*WHAT NEEDS TO BE DONE*:
Please check every line of the listing for "pictures" and copy each line where it is found.

++++ EXTRACTED INFORMATION ++++

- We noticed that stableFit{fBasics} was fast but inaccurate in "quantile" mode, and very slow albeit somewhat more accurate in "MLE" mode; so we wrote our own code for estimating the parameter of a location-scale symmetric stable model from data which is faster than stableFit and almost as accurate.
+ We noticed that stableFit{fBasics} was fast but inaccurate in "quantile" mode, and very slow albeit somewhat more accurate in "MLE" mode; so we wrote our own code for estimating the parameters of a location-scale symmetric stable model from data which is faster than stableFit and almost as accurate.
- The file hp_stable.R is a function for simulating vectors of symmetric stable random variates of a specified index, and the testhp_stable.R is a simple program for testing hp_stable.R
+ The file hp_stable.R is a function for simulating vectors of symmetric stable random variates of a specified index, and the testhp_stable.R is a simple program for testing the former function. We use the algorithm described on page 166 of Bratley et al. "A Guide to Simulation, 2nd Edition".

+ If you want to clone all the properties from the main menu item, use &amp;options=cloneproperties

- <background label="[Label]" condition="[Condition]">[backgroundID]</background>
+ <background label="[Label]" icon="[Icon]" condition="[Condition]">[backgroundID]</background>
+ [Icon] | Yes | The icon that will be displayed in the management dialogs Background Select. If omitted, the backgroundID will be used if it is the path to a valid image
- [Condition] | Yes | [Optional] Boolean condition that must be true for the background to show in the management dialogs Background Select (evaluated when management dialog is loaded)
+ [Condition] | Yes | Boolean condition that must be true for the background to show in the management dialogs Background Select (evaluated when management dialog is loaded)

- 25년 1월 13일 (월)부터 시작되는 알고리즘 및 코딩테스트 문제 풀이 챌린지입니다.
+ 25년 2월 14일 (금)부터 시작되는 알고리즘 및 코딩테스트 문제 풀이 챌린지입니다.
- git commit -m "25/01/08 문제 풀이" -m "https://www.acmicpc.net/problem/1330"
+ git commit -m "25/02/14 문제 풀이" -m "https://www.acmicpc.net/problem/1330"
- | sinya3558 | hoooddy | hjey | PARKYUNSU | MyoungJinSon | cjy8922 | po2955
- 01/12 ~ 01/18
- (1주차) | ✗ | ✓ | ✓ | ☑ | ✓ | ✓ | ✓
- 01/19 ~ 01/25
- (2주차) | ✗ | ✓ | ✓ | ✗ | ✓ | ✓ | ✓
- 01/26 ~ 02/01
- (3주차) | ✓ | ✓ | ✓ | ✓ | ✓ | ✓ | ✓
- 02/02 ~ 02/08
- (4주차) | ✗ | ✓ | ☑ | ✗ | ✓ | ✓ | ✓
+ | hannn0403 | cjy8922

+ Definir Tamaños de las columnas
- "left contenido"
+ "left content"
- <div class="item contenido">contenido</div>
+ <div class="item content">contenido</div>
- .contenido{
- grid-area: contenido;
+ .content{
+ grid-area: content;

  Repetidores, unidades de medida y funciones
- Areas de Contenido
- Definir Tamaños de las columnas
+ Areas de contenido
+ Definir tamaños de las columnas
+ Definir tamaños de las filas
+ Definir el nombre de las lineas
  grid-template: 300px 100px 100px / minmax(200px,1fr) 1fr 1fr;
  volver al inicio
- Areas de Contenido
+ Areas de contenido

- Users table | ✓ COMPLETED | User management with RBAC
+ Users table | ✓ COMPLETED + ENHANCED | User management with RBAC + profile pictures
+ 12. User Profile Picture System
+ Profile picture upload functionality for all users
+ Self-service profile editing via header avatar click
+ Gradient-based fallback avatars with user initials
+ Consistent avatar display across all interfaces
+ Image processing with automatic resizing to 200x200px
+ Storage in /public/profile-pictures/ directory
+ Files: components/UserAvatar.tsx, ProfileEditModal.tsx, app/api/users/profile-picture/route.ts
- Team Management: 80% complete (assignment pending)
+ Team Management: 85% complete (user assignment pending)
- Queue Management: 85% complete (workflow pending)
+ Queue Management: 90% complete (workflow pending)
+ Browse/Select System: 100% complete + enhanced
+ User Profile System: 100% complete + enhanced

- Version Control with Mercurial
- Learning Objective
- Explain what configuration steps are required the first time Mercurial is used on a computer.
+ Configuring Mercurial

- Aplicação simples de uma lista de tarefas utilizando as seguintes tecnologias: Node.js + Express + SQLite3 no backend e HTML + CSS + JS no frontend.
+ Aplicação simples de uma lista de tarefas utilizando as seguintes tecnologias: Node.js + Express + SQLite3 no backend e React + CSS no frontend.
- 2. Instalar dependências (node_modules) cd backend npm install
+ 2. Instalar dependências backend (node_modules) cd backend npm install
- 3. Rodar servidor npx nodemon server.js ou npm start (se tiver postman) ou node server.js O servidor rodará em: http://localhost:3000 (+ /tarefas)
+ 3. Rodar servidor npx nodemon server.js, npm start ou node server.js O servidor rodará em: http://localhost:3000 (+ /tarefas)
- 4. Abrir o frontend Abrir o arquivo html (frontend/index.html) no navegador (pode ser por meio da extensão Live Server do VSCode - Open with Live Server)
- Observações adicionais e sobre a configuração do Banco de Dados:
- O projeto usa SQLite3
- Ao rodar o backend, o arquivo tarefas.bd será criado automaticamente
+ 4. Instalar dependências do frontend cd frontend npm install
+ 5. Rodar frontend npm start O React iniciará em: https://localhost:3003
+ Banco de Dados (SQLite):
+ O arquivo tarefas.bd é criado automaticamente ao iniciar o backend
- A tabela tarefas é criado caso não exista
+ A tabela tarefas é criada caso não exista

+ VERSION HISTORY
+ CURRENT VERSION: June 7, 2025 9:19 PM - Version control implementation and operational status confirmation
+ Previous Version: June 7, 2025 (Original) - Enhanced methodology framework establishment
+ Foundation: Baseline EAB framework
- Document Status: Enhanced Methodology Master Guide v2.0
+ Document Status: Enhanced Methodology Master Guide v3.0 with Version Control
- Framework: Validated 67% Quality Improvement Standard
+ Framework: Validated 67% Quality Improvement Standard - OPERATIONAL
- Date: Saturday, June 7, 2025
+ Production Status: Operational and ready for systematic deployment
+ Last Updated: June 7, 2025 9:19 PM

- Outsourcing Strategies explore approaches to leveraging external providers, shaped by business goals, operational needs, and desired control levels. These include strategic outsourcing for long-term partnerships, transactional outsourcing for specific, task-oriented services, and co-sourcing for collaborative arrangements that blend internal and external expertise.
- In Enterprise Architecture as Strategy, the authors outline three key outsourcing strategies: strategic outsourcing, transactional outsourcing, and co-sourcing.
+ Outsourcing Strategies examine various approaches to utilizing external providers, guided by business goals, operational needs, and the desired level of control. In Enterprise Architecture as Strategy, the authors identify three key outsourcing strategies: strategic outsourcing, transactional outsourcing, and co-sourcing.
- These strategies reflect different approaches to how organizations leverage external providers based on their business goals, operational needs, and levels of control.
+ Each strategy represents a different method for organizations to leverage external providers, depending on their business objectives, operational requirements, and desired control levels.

++++

*ANSWER TO THIS TASK*:
+ Users table | ✓ COMPLETED + ENHANCED | User management with RBAC + profile pictures
+ Storage in /public/profile-pictures/ directory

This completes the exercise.